### Required work:
Below are the records; give again exactly the line with "rgb(219, 225, 235);", the line with "133px; top: 124px;", and each line that lies between them, and nothing besides.
___ Given records
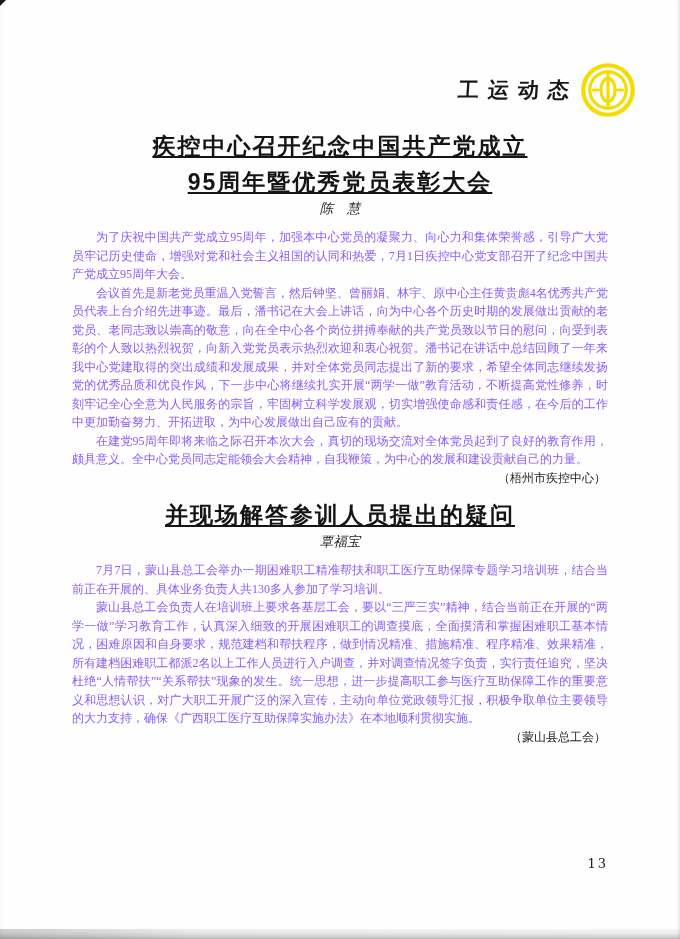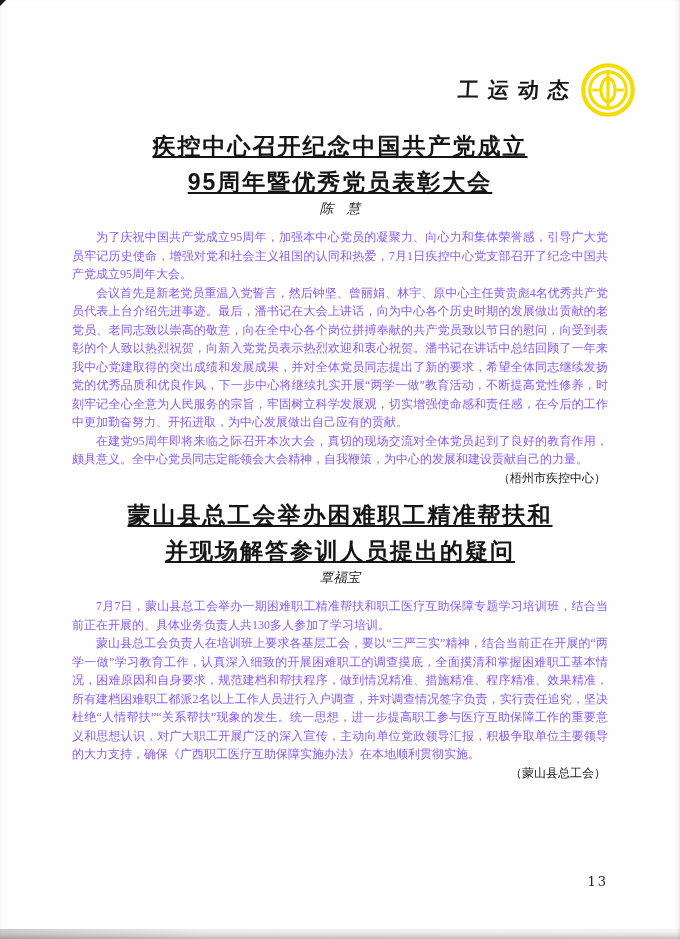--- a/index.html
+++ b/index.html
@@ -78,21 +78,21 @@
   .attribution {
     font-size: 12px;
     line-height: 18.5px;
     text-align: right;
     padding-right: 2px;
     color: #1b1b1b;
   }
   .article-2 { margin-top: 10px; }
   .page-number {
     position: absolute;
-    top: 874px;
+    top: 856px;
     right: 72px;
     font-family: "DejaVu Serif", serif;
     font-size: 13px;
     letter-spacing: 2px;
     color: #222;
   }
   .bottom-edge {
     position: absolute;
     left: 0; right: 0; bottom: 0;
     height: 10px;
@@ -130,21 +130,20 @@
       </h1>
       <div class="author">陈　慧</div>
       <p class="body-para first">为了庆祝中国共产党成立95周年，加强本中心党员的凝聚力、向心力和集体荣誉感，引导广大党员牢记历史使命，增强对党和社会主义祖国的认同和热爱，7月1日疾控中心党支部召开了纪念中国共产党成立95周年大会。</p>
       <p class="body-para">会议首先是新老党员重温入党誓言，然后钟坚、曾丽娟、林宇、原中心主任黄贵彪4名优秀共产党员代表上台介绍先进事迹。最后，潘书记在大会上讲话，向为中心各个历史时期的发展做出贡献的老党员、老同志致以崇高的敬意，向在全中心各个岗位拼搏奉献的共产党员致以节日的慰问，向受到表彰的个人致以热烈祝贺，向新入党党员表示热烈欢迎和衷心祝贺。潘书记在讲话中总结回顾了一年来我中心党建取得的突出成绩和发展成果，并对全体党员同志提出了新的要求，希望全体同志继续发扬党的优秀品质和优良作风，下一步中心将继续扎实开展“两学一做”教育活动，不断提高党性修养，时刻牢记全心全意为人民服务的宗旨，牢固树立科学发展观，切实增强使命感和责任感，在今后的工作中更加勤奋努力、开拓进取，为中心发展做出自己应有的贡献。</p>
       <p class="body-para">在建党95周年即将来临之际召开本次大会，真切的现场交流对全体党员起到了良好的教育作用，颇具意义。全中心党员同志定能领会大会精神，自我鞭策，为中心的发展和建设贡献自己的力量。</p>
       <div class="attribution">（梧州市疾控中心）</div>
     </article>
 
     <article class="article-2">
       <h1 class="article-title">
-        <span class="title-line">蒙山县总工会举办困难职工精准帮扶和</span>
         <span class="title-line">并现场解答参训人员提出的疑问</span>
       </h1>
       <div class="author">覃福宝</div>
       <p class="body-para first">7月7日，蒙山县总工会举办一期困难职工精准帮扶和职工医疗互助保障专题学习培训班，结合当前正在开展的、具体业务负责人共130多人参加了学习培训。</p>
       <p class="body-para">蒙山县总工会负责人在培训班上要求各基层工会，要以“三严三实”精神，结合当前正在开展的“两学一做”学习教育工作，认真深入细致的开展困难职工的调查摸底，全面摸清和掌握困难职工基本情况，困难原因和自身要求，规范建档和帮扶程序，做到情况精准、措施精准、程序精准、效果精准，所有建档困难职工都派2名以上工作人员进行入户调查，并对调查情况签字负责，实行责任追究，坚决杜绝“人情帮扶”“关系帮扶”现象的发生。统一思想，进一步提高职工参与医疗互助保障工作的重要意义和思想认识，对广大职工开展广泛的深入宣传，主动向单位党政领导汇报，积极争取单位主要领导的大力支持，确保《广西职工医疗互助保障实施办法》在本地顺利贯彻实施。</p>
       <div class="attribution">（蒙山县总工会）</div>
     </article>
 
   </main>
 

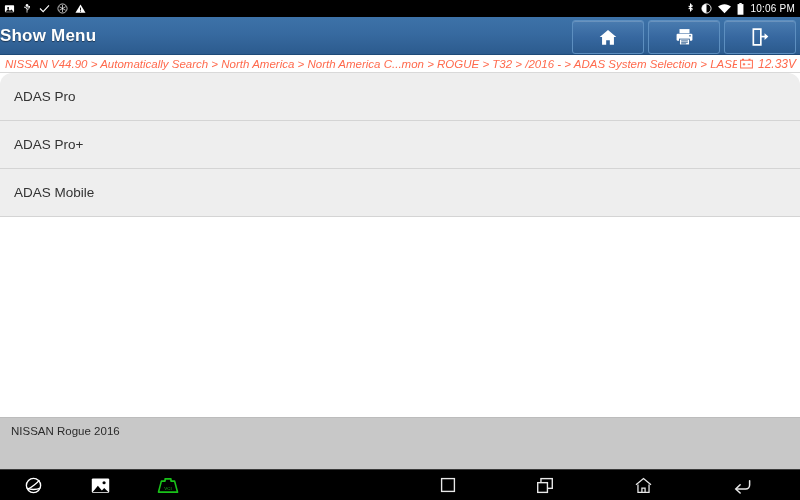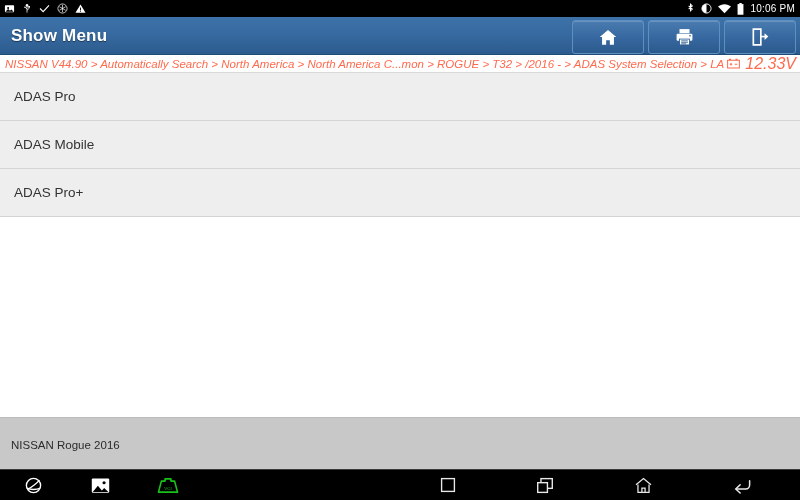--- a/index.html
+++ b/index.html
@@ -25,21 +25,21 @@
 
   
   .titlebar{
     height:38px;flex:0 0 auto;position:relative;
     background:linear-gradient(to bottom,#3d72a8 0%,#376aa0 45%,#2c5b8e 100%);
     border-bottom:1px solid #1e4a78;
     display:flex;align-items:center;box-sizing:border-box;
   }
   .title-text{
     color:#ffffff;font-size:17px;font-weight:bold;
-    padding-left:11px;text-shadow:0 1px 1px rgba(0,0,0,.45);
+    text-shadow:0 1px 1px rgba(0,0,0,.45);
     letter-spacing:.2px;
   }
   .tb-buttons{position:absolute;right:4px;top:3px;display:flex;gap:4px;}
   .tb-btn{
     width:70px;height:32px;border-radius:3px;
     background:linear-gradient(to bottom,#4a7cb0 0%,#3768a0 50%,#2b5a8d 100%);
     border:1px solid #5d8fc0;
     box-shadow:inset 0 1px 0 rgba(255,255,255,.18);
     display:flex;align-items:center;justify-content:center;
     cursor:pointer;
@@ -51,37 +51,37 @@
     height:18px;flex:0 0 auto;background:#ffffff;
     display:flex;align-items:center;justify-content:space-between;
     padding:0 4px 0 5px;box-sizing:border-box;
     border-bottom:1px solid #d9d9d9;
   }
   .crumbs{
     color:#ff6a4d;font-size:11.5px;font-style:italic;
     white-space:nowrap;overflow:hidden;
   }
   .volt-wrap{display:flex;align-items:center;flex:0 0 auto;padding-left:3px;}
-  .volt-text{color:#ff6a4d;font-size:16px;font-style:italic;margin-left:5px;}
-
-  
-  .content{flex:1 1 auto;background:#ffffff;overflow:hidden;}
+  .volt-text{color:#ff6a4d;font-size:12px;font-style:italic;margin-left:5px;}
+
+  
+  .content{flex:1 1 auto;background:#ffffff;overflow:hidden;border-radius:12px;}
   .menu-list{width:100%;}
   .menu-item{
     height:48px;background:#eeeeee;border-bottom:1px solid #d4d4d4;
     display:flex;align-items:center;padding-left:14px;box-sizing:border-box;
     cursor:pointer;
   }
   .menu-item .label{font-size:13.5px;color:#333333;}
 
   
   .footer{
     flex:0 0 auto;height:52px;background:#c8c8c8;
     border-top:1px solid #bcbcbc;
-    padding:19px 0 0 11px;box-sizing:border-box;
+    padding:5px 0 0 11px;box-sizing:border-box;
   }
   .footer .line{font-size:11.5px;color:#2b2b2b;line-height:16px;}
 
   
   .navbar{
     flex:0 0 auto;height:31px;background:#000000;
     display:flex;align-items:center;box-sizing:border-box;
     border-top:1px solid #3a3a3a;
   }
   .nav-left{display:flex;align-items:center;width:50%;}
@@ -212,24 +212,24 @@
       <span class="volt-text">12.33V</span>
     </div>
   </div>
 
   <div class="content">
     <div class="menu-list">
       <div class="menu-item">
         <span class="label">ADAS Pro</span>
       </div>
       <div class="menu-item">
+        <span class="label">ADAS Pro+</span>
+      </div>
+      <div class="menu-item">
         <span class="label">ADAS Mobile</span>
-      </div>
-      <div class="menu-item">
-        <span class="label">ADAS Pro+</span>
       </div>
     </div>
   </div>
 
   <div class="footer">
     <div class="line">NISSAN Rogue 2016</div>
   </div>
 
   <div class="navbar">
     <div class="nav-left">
______
___ Given records
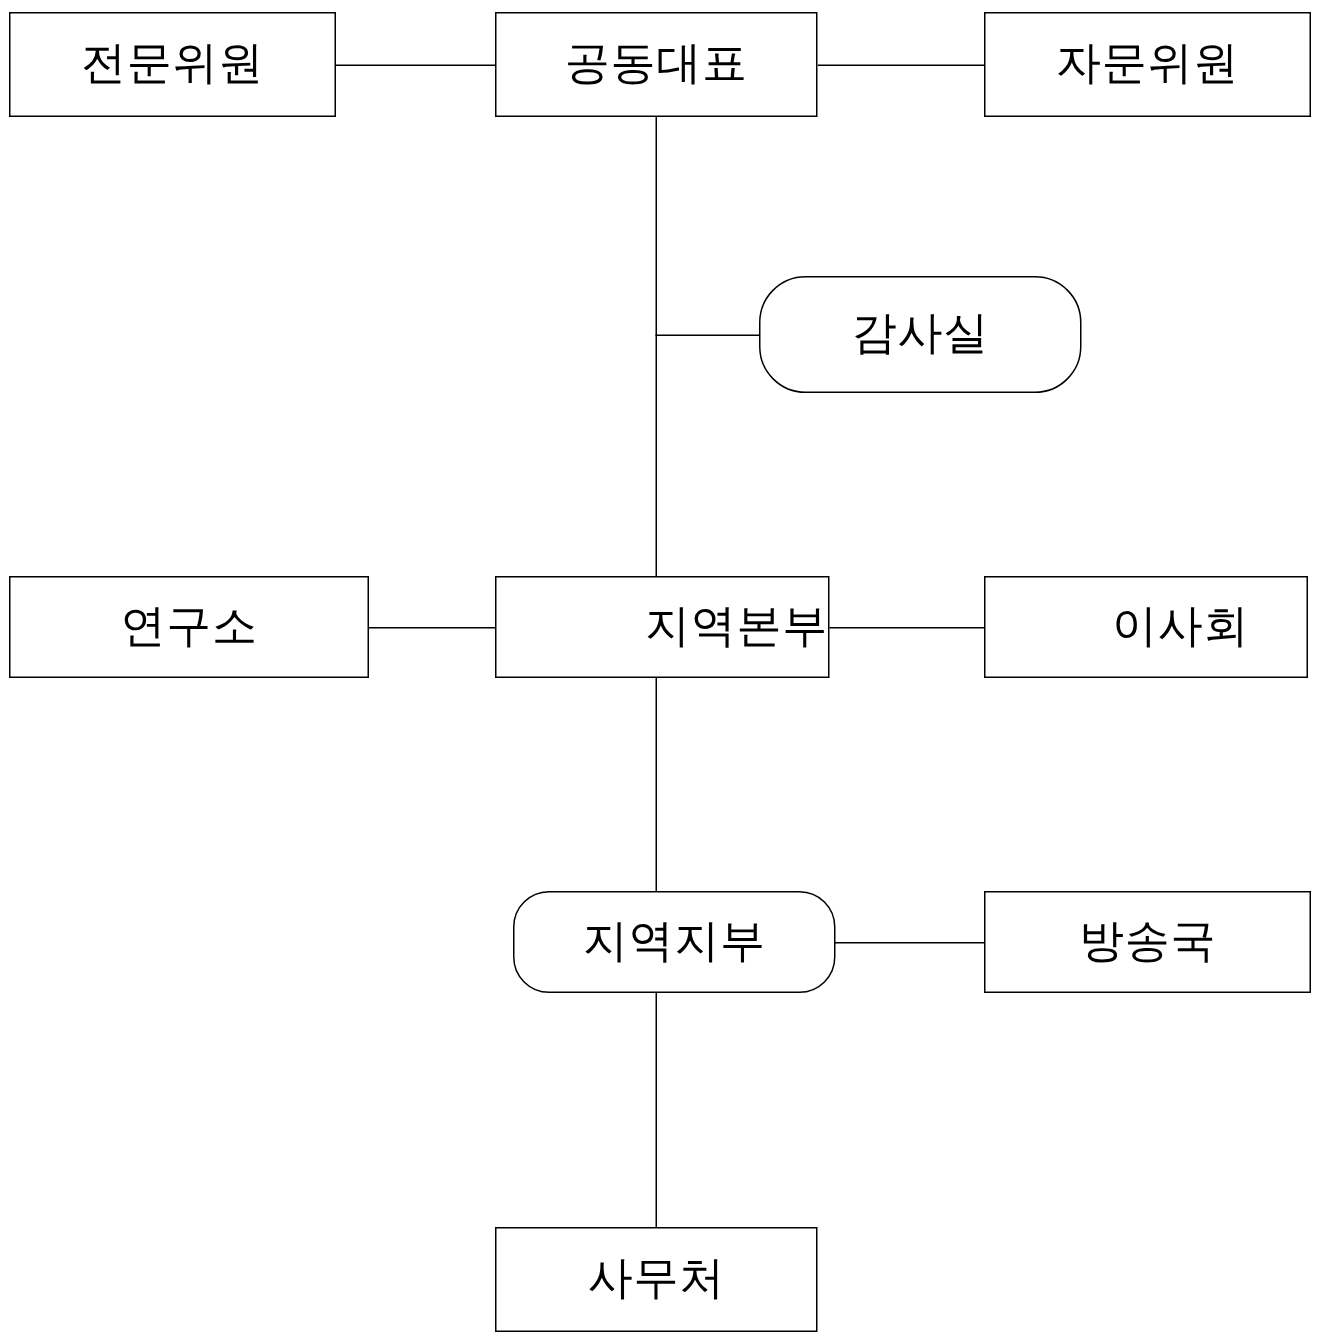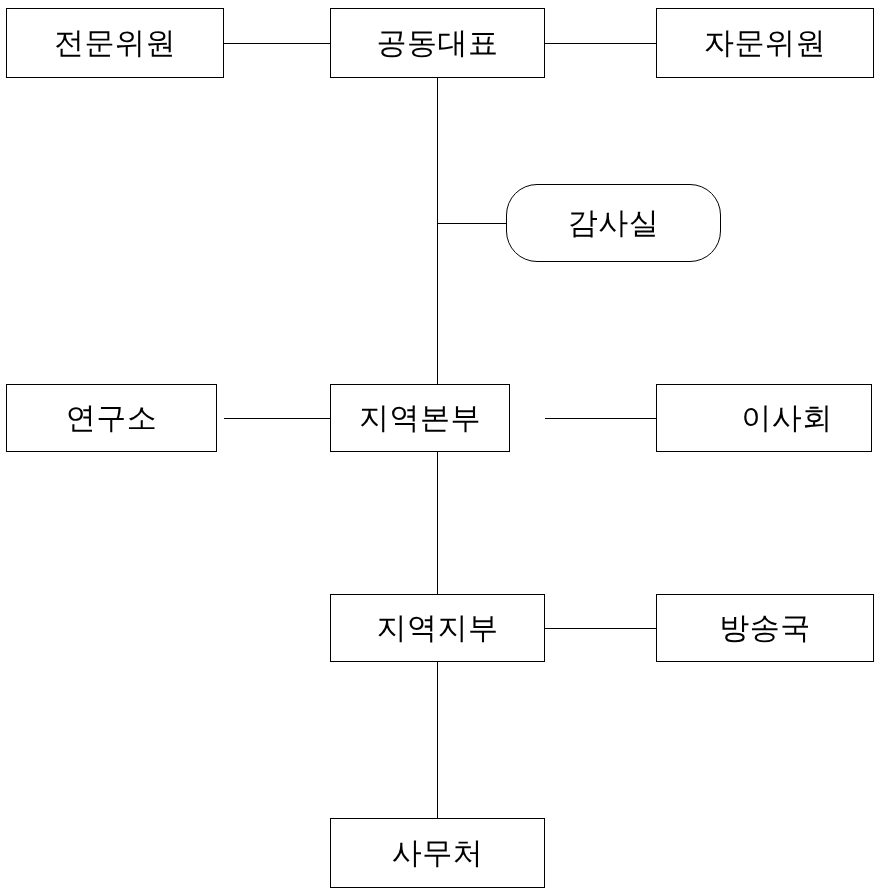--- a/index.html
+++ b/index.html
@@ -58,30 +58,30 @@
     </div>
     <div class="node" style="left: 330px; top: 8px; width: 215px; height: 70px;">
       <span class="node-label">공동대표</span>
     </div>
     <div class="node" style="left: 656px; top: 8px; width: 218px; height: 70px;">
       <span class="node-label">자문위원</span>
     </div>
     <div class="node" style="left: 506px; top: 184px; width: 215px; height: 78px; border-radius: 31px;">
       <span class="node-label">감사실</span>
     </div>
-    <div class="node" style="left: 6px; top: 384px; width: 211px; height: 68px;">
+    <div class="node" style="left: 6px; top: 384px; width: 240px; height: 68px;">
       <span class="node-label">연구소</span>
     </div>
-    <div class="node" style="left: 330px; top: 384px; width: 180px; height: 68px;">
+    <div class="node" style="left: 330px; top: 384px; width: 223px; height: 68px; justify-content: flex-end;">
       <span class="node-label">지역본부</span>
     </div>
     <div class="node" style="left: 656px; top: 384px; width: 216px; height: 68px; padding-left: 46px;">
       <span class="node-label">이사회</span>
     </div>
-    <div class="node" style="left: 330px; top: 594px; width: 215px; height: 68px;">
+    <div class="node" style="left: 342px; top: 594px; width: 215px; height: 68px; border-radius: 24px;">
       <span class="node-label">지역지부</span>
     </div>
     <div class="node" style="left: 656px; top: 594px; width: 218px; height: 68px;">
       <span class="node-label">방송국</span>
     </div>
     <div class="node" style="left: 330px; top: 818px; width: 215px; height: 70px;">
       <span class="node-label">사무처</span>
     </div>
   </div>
______
___ Given records
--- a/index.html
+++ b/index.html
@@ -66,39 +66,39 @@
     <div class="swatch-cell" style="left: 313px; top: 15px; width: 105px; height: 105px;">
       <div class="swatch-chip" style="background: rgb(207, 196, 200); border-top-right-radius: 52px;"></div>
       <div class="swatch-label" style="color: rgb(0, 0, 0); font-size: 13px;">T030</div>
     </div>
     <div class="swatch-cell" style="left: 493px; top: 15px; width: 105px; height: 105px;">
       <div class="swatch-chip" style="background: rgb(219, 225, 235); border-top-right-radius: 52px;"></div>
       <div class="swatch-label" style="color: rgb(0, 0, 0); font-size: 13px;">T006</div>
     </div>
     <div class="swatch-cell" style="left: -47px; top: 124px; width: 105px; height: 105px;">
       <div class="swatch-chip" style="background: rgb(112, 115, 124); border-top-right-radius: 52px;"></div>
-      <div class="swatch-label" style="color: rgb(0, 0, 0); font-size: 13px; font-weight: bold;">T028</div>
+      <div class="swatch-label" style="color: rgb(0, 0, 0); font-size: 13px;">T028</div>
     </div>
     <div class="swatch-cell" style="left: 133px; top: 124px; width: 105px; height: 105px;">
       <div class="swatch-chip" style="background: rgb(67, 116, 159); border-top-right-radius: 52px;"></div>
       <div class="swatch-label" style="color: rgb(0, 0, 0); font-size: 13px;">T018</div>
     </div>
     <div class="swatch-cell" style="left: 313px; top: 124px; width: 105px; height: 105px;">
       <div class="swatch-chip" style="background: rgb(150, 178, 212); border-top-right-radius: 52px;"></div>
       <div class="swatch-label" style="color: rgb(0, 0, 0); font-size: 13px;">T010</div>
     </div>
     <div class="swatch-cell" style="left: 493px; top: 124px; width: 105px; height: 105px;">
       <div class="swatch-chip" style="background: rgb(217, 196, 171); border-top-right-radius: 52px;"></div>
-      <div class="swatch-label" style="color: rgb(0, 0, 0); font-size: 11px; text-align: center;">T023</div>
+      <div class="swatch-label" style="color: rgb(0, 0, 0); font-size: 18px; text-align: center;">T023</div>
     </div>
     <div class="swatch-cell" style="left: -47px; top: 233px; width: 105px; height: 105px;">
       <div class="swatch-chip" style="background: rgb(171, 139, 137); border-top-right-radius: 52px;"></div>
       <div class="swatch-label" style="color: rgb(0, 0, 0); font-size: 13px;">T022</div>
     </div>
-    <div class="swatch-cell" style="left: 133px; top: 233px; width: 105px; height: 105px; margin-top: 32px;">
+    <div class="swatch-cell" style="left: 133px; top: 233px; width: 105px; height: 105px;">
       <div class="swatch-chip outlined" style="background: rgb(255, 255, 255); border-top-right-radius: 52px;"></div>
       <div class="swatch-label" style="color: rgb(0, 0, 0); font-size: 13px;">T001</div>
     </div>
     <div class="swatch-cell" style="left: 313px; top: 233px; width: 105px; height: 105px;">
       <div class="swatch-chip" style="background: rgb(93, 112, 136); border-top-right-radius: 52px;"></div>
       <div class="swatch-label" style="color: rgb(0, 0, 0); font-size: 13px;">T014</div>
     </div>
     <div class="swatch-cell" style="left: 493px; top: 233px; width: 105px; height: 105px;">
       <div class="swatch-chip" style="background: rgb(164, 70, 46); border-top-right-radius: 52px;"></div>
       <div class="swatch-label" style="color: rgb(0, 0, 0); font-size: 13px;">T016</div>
______
### Response area:
       <div class="swatch-chip" style="background: rgb(219, 225, 235); border-top-right-radius: 52px;"></div>
       <div class="swatch-label" style="color: rgb(0, 0, 0); font-size: 13px;">T006</div>
     </div>
     <div class="swatch-cell" style="left: -47px; top: 124px; width: 105px; height: 105px;">
       <div class="swatch-chip" style="background: rgb(112, 115, 124); border-top-right-radius: 52px;"></div>
-      <div class="swatch-label" style="color: rgb(0, 0, 0); font-size: 13px; font-weight: bold;">T028</div>
+      <div class="swatch-label" style="color: rgb(0, 0, 0); font-size: 13px;">T028</div>
     </div>
     <div class="swatch-cell" style="left: 133px; top: 124px; width: 105px; height: 105px;">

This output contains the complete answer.